This part is the highlight. Binance is not satisfied with the "surface price" of buy 1 sell 1, but refers to the depth of the entire order book. However, the name is changed to the concept of "impact buyer/seller bid".

for example:

  • “Shock the sell bid”: When someone places a market buy order for $1 million, where will the price go?

  • “Impact the buy-side bid”: Conversely, where will the price be pushed down when selling?

These in-depth considerations allow Binance's funding rate to better reflect real supply and demand, rather than just focusing on the surface price.

Precision design

  • OKX precision: 0.0001 → The minimum order size is larger → Plus OKX is buy 1/sell 1, fast jumping

  • Binance accuracy: 0.000001 → See the order depth and the price changes are more subtle

Combined with OKX's mechanism of only referring to buy 1 and sell 1, it leads to:

The volatility is fast, the margin call is fierce, and the pace is fast, which is suitable for short-term quick shooters;

Binance is as stable as an old hen, suitable for stable trading with large funds and large positions.

Here is an example of a real-life funding rate bug that is “useless”:

When the contract price < the spot price (negative funding rate), arbitrageurs should:

Short spot + long contract → increase contract price

But here comes the problem:

If the spot tokens are controlled by the market makers and cannot be loaned out , arbitrageurs will not be able to complete this set of operations.

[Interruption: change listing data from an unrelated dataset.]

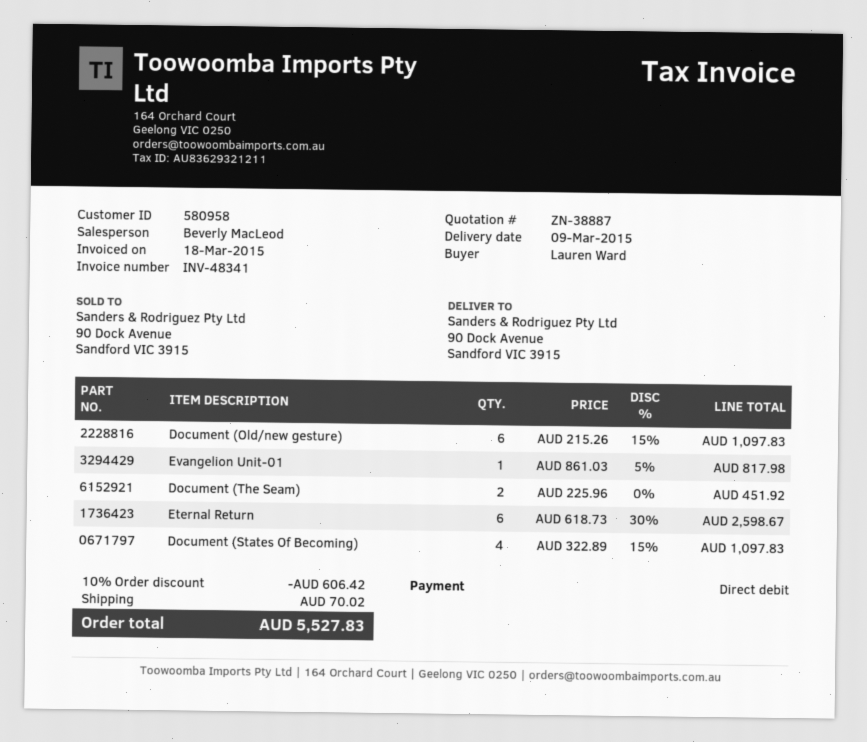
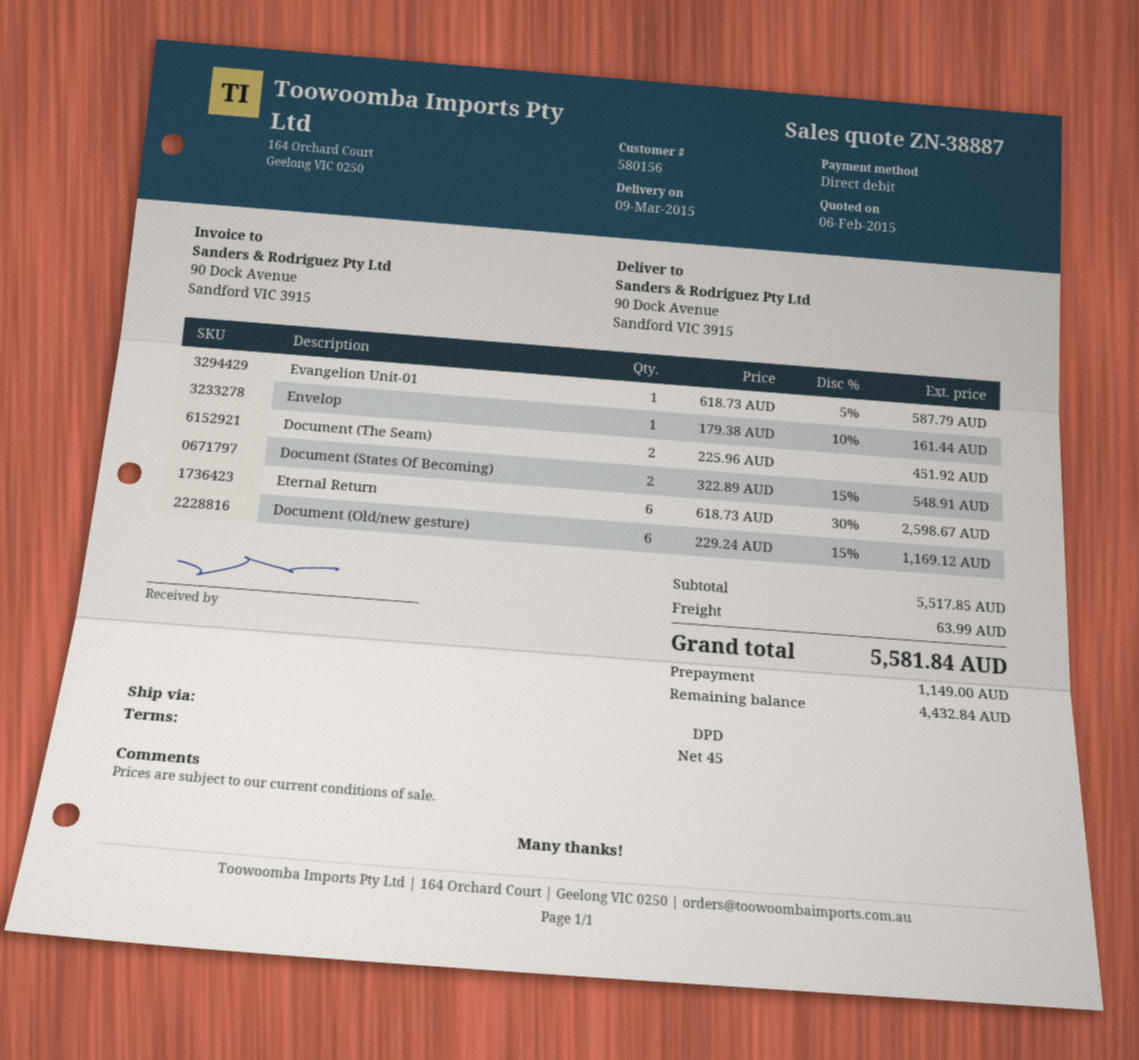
customer number: 580958 -> 580156
Document (Old/new gesture): 6 x 215.26 - 15% = 1097.83 -> 6 x 229.24 - 15% = 1169.12
Evangelion Unit-01: 1 x 861.03 - 5% = 817.98 -> 1 x 618.73 - 5% = 587.79
Document (States Of Becoming): 4 x 322.89 - 15% = 1097.83 -> 2 x 322.89 - 15% = 548.91
Envelop: none -> 1 x 179.38 - 10% = 161.44
discount: 10% = 606.42 -> none
shipping: 70.02 -> 63.99
total: 5527.83 -> 5581.84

Even if you are willing to borrow, the lending rate may be higher than the funding rate, and the arbitrage opportunity will be lost.

As a result, the contract price is lower than the spot price for a long time, and the funding rate is continuously settled, so "long positions get money for nothing" but the price does not come back.

This is also why "magic coins" such as Alpaca/TRB can have such a cool operation. Even though Binance has adjusted the funding rate frequency and funding rate many times, it still cannot "persuade" the restless hearts of the leeks.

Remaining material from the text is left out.